Image from Unsplash modified by the author

Rubik’s cubes and Markov chains

We obtain the probability of optimally solving the Rubik’s cube using a Markov process description

Published in

Towards Data Science

14 min readAug 4, 2023

The Rubik’s cube is a prototype of a planning problem with a colossal state space and only one solution. It is the very definition of a needle in a haystack. With no guidance (even if you can turn the faces 100 times per second) you might spend the whole age of the universe with no success. Everything about it seems to involve huge numbers.

The quantity we are going to compute here is an exception to that.
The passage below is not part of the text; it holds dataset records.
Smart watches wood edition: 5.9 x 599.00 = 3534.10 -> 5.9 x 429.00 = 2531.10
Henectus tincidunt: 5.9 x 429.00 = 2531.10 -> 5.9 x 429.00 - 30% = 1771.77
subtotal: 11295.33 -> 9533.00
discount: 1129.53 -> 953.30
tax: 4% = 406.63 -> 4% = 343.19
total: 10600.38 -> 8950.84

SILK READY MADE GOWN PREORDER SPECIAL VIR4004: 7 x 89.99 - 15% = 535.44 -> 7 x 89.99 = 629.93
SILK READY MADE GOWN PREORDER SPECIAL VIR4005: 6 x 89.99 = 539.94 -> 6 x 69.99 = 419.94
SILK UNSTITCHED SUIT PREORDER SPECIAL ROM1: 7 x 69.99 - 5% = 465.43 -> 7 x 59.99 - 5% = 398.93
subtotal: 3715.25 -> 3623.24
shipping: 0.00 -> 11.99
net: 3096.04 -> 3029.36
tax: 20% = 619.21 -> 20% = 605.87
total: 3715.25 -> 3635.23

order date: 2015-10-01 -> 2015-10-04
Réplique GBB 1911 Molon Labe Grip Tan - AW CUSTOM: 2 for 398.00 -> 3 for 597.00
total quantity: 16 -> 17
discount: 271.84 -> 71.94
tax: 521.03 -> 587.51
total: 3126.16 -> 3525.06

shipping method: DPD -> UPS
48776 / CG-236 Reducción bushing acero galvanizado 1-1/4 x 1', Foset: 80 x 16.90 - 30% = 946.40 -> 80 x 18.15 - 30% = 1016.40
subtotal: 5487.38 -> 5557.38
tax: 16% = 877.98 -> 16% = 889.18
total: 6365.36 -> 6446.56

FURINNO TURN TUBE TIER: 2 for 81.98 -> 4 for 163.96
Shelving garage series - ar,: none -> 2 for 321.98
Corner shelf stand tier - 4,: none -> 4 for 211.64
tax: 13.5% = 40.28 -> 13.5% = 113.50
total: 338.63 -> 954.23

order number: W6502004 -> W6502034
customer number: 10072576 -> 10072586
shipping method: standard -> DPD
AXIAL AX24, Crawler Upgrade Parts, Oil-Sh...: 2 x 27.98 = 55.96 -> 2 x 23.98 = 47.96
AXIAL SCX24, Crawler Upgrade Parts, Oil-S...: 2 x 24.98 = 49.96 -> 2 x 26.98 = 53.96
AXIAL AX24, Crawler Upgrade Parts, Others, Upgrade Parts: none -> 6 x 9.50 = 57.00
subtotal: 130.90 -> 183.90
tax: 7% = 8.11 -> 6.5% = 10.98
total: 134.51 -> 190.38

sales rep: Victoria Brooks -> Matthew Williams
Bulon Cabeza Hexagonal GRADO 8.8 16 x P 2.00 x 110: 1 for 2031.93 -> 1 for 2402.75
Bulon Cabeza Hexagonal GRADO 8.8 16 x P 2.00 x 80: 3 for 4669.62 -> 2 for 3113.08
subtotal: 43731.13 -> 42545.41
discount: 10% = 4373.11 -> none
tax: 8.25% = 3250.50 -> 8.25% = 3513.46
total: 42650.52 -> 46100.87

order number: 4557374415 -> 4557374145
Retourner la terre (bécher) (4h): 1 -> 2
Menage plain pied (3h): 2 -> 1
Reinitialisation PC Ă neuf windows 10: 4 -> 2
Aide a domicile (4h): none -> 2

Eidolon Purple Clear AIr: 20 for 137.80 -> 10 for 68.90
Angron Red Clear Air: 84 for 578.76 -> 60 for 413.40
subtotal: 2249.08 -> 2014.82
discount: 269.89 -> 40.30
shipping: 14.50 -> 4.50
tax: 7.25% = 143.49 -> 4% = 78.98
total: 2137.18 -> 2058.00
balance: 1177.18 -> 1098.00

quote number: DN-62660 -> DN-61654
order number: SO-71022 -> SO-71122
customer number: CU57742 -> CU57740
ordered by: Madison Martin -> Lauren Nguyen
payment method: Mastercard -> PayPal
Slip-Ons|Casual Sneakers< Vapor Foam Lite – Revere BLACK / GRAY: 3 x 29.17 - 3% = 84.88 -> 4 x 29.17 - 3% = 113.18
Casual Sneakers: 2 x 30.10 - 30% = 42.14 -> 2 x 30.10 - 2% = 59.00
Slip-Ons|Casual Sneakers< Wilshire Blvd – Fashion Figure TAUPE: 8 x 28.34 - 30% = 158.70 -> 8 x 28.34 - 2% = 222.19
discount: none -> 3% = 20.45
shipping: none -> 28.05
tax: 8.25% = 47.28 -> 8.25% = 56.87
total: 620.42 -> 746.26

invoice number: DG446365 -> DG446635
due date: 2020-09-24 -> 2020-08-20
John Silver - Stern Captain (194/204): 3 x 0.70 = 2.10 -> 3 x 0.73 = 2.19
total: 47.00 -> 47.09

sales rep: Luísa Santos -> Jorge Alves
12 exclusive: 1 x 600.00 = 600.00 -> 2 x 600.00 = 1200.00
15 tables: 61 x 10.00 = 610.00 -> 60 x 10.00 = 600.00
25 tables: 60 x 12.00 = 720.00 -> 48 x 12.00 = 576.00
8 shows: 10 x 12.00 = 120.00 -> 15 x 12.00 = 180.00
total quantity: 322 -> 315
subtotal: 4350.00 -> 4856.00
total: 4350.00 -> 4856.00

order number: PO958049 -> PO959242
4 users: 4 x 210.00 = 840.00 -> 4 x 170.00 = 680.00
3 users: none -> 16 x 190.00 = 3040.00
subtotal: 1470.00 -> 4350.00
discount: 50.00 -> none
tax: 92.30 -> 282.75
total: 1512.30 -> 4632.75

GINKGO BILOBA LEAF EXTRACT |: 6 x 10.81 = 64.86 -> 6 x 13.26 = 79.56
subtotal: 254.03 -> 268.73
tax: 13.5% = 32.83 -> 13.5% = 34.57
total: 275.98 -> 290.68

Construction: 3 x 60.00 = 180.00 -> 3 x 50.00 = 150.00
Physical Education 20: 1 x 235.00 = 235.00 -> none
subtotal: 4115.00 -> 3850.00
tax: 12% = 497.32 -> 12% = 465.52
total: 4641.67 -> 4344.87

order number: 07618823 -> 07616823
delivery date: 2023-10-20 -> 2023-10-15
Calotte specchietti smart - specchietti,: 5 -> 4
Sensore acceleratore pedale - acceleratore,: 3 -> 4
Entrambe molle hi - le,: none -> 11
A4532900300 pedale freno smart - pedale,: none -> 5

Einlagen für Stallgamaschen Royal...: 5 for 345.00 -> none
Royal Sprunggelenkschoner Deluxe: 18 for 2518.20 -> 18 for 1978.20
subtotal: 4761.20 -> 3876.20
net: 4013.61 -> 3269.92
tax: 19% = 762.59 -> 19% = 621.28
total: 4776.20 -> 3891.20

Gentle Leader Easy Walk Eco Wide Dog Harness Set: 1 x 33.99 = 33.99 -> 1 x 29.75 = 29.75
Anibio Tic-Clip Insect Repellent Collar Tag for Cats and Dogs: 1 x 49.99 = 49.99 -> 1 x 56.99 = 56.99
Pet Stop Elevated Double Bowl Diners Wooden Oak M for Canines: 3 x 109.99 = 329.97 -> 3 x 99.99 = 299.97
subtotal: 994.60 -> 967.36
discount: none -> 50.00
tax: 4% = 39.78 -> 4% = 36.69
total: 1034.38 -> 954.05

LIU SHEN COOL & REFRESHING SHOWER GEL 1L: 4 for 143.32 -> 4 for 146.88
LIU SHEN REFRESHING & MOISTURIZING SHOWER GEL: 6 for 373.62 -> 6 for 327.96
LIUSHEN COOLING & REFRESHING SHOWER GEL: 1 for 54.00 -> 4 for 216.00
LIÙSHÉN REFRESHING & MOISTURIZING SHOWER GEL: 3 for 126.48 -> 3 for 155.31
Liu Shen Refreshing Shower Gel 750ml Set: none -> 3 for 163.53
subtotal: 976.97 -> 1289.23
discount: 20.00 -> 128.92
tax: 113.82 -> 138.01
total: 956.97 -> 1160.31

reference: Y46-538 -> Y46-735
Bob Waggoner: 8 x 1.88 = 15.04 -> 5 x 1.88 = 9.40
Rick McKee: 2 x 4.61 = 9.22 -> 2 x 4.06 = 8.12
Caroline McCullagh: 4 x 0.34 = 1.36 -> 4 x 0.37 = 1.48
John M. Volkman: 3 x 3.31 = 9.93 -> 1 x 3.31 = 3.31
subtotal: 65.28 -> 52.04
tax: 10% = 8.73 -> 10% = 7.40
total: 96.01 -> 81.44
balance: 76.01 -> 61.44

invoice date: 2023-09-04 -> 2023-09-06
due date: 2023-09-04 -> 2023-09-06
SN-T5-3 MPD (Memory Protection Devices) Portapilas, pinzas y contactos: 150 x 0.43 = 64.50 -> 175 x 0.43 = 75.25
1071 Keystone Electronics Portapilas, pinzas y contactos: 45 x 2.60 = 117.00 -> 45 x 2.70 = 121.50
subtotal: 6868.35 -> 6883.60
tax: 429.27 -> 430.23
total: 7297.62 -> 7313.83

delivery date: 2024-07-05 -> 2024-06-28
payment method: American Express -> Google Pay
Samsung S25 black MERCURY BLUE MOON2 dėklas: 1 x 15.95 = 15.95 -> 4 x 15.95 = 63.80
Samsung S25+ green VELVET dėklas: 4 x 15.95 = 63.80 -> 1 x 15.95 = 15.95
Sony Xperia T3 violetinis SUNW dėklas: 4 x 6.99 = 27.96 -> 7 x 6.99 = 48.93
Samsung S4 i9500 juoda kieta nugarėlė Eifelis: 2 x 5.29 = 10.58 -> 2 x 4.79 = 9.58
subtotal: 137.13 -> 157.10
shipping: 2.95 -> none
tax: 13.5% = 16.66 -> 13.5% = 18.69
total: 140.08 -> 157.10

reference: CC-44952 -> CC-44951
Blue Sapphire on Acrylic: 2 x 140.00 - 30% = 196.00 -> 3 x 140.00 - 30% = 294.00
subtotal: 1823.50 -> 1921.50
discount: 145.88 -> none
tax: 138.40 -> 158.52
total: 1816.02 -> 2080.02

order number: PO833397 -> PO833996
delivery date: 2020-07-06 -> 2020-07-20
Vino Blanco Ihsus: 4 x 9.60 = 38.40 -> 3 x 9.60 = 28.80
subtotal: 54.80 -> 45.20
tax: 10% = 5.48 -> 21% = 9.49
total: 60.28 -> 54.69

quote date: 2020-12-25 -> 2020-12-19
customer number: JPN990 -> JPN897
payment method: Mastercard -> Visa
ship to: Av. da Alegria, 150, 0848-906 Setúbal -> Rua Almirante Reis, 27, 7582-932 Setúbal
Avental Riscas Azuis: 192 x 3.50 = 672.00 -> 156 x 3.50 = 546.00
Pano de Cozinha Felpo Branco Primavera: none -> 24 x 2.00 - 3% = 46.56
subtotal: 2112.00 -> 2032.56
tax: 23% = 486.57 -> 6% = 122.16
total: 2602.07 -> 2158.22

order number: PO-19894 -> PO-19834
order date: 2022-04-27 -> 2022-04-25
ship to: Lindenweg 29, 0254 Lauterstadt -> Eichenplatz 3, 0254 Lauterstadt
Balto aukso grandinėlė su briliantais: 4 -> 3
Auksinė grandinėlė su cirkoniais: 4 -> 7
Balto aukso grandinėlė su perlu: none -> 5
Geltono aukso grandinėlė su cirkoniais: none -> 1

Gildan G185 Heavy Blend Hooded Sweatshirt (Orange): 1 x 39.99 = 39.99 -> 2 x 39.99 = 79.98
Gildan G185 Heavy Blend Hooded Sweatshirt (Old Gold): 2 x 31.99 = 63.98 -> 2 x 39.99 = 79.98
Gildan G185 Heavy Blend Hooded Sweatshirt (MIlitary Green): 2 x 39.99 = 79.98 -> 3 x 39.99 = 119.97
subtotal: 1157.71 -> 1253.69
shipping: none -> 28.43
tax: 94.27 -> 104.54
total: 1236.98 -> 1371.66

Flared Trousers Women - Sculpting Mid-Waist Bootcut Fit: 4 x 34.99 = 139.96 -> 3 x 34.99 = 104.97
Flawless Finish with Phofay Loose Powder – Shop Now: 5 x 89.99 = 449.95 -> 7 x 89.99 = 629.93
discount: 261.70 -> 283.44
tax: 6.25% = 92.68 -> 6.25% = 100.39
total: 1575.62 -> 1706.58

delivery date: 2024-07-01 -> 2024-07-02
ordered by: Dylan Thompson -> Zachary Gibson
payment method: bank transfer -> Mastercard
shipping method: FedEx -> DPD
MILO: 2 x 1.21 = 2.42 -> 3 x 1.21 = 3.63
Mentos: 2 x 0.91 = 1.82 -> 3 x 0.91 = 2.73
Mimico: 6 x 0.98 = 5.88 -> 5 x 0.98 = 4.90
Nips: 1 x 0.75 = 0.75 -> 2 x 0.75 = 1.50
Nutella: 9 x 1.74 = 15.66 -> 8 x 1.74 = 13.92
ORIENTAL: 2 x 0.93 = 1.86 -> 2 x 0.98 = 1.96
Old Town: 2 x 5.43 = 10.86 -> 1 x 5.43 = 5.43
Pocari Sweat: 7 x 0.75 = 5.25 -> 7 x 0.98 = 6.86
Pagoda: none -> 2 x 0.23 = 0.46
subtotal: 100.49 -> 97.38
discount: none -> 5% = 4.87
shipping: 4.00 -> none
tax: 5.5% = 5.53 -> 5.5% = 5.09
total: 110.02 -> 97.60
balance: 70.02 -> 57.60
With it you will get a simple perspective on a difficult problem (and on any similar planning problem too). We need two ingredients, a random process, and an optimal solver. This last is a device (real or ideal) that can solve the cube (or a similar problem) using a minimum number of moves, given any initial state. We will fully answer the following question:

If a solved cube undergoes N random turns, what is the probability p(d|N) that an optimal solver needs precisely d moves to solve it back?

In a normal situation, if someone ask you to solve the cube, you will just get that, a scramble cube with no references or labels. Here we have one piece of information about the scrambled state: it was obtained after N random moves from the solved state. That information is useful!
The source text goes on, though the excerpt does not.